Of course, there is plenty here for those who dislike the transformative nature of globalization. But those who think the old order was dandy until NAFTA came along make a faulty assumption. By the 1980s, automation and new technologies were changing the nature of work. This included making factories more productive and holding down the cost of goods. Also, change was bound to occur in North America with or without the United States participating in NAFTA: China, Japan, and Germany were among the foreign businesses investing in plants in Mexico. If the U.S. had decided against upgrading economic relationships across North America, we merely would have been forsaking a home-court advantage.
Moreover, if the movement of goods, labor, and capital across the continent upsets you, you need to explain why you would prefer paying higher prices for consumer items such as automobiles and electronics.

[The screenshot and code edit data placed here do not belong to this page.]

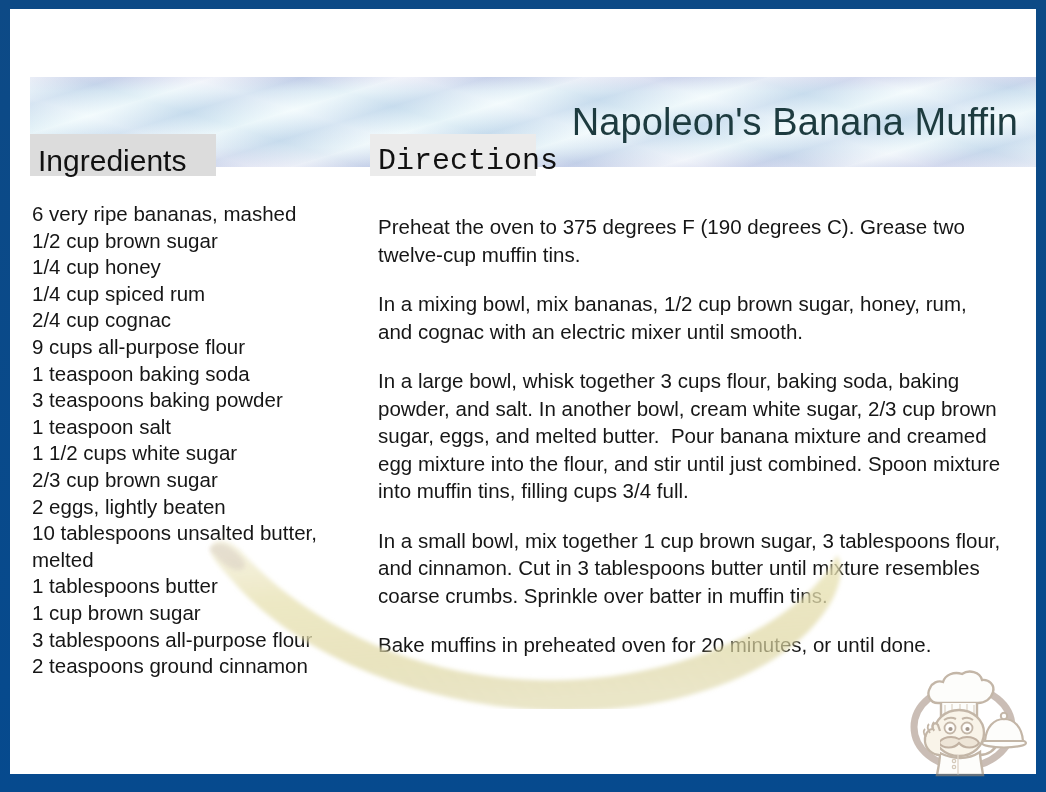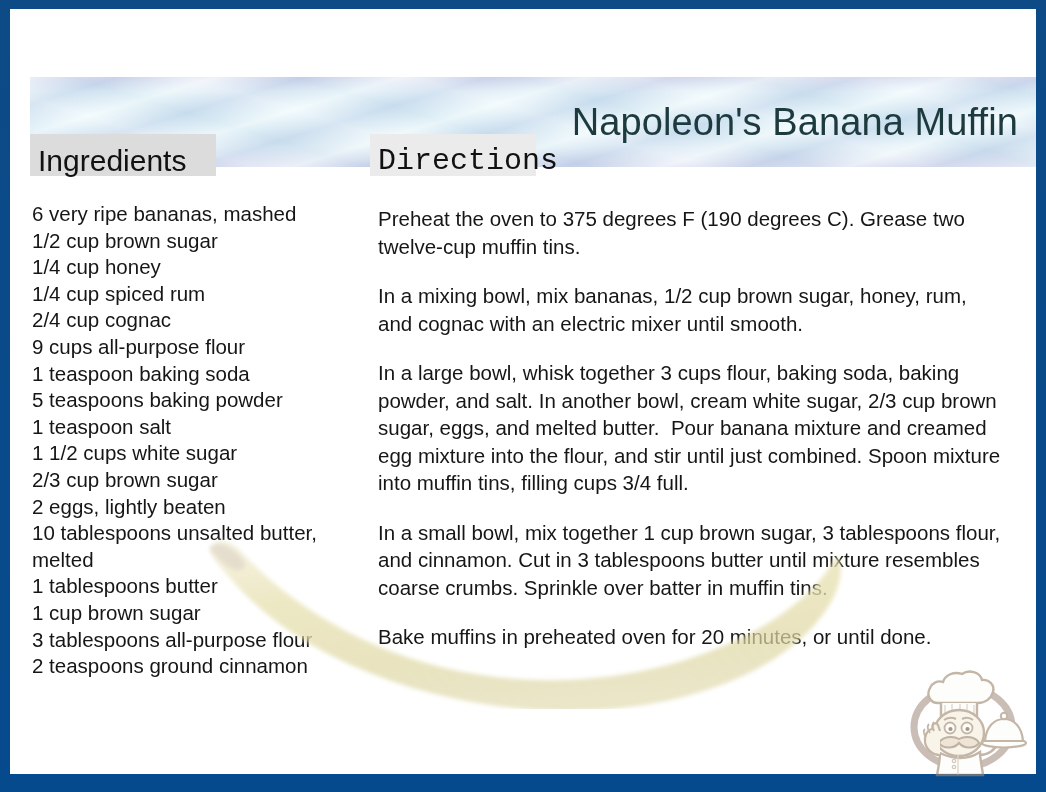"Preheat the oven to 375" #directions-body p { margin: 4px 0 22px 0 -> 12px 0 22px 0 }
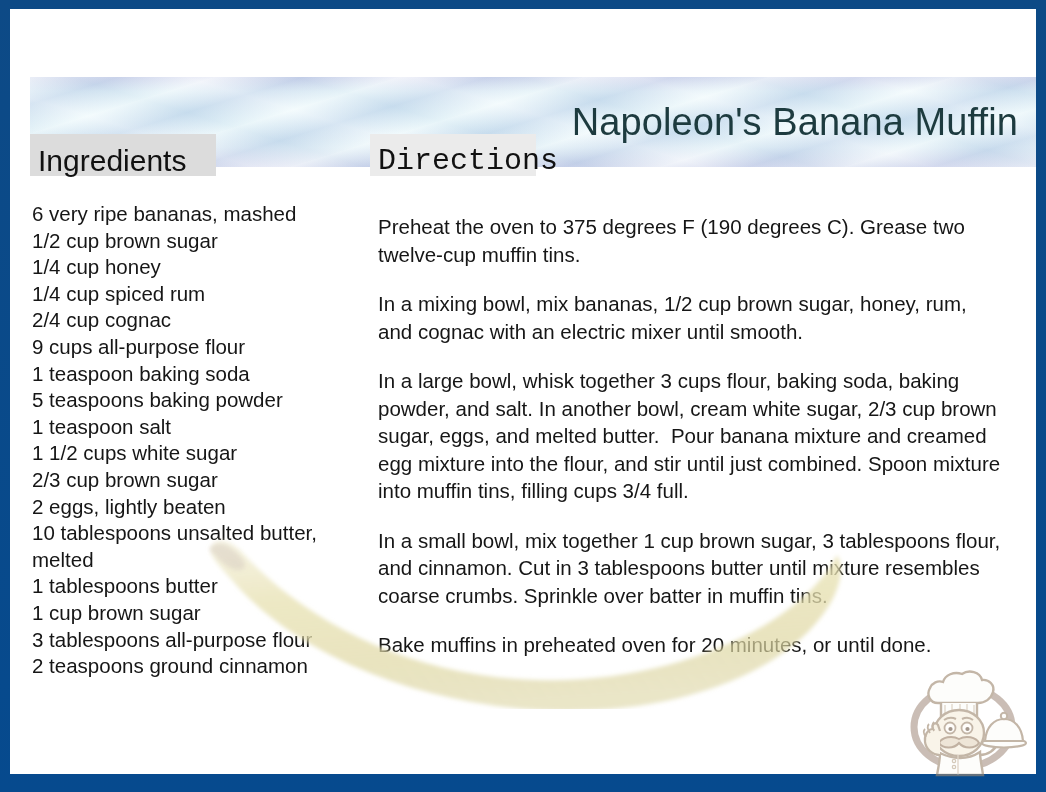"5 teaspoons baking powder" div.ing-line { text: 5 -> 3 }
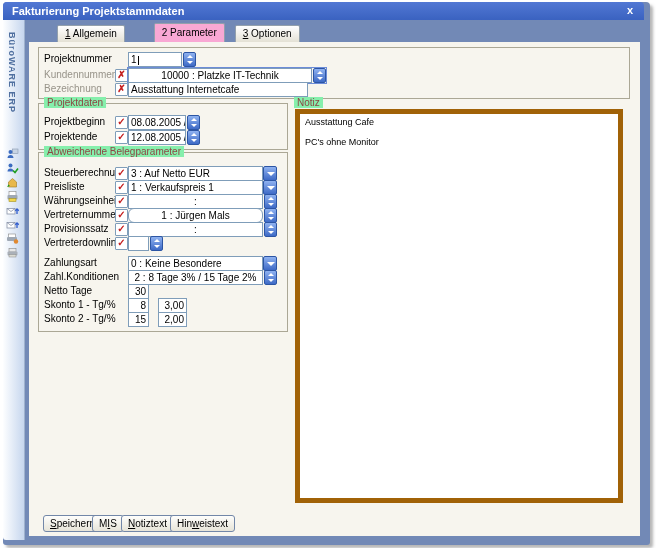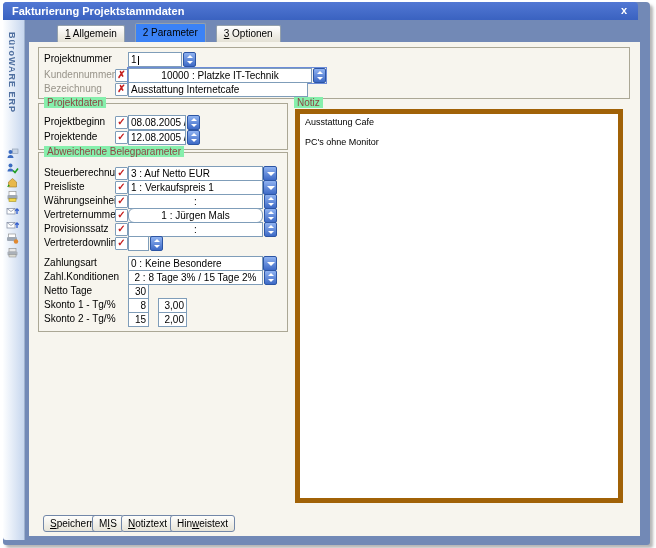"Fakturierung Projektstammdaten" .titlebar { right: 12px -> 6px }
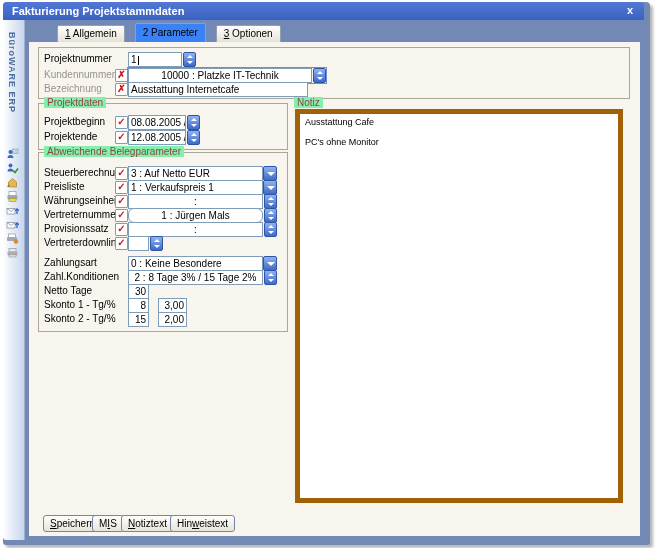"2 Parameter" .tab.active { background: #3b82f6 -> #f9a8d4; margin-left: none -> 19px }
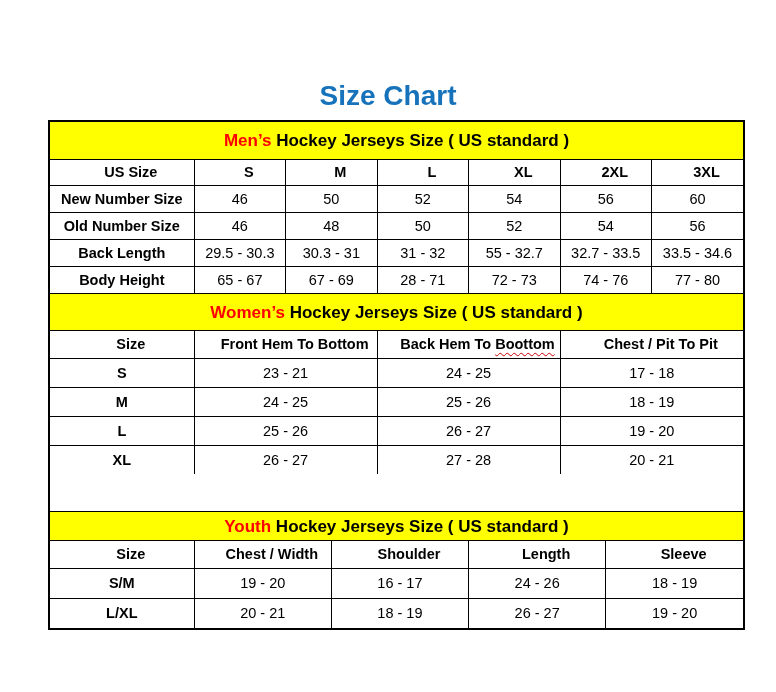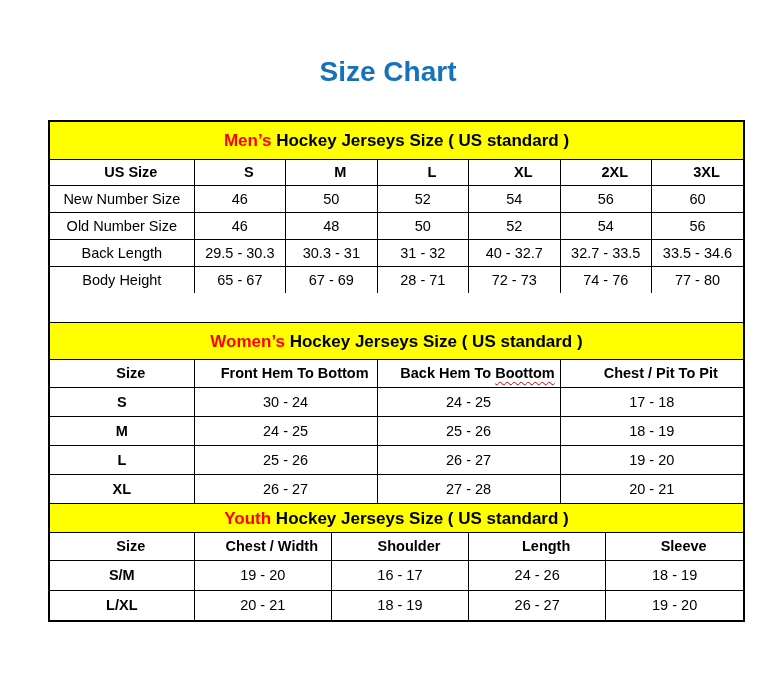"Size Chart" .page-title { top: 56px -> 80px }
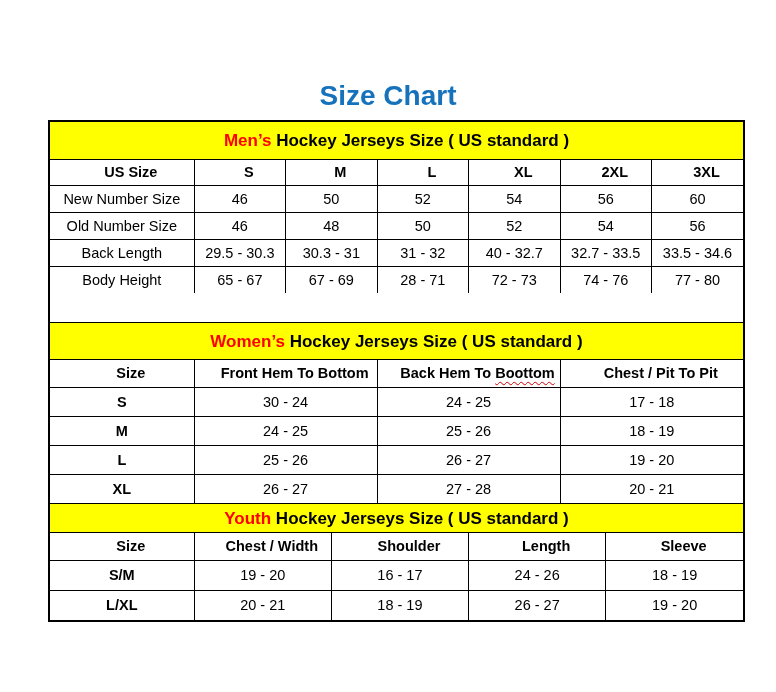"New Number Size" .mens-table td.row-label { font-weight: normal -> bold }
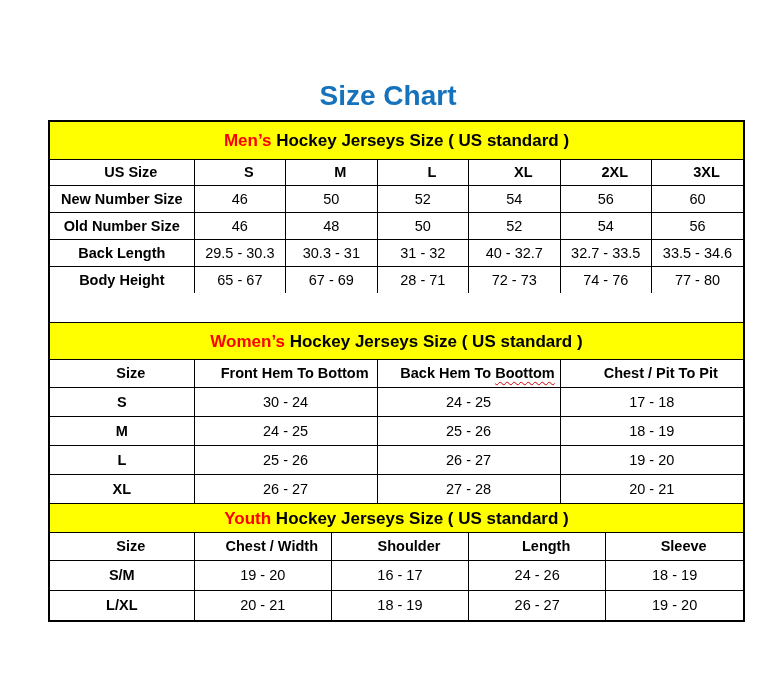"40 - 32.7" td { text: 40 -> 55 }
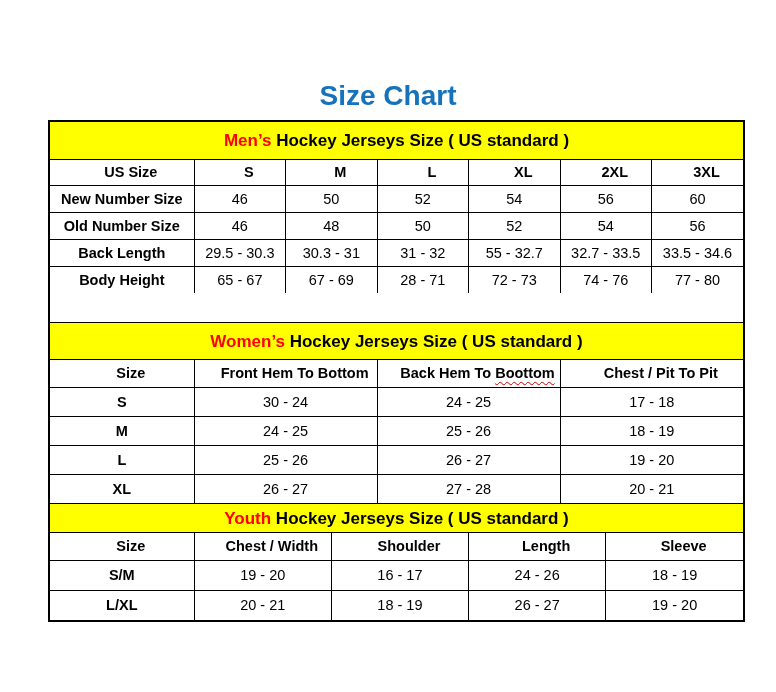"Women’s Hockey Jerseys Size (" div.banner { margin-top: 29px -> none }
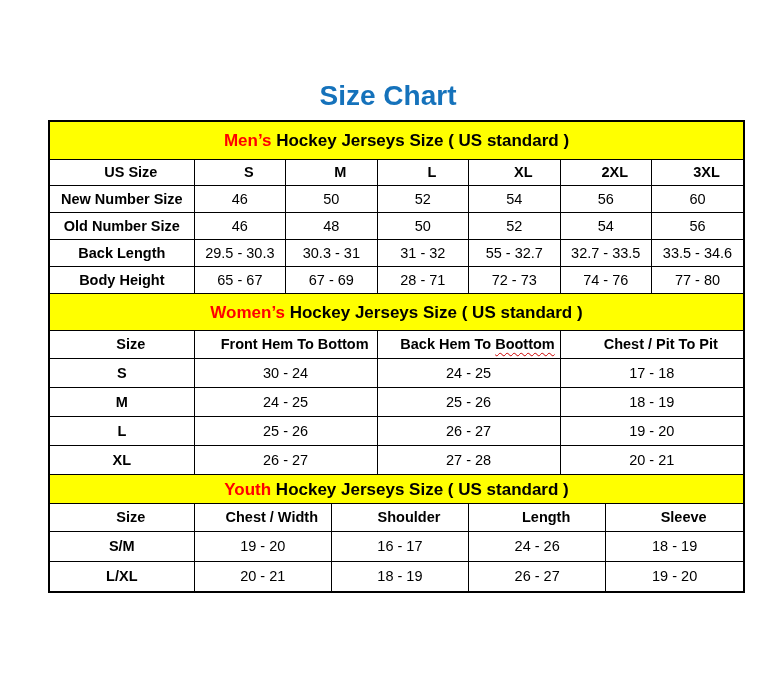"30 - 24" td { text: 30 - 24 -> 23 - 21 }
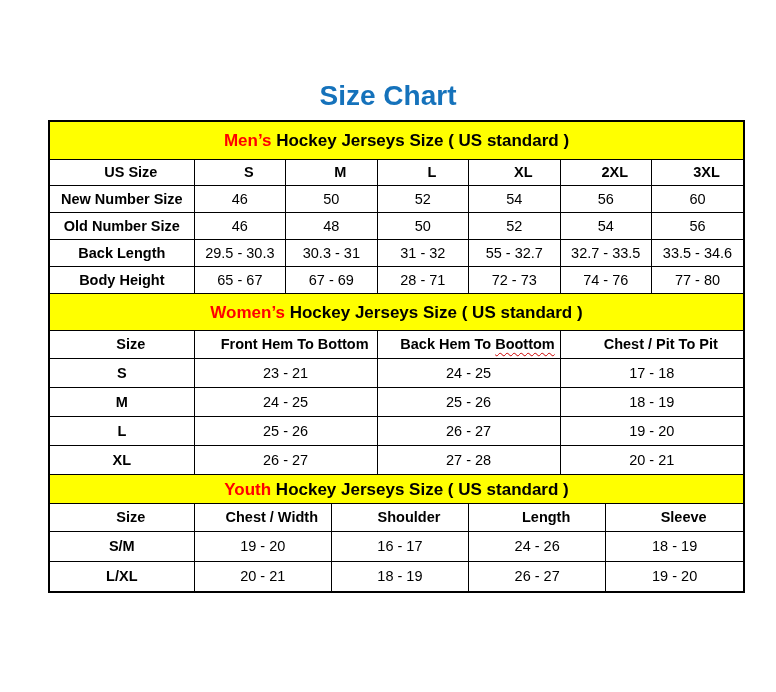"Youth Hockey Jerseys Size (" .banner.short { margin-top: none -> 37px }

Cars that Detroit rolls out would cost considerably more if not for parts made for less in Mexico or Canada. And the shifting of the old order through technology, automation, and globalization has led to more high-skilled, innovative factory work here in the United States.
Not long ago I interviewed workers in a sophisticated distribution factory in Frisco, Texas, a booming, prosperous Dallas suburb. The factory relies on robots as well as workers who guide the robots. The workers apply their knowledge of math, science, and engineering to guide the robots, and the skills needed in this factory require higher-order thinking, which, in the long run, can grow our economy and lead to better-paying jobs. All of which is part of a changing global economy.
We can lament this, as many in Boom, Bust, Exodus do; or we can adapt. History consistently shows that adapting is the better route.
William McKenzie is editor of the Catalyst: A Journal of Ideas from the Bush Institute.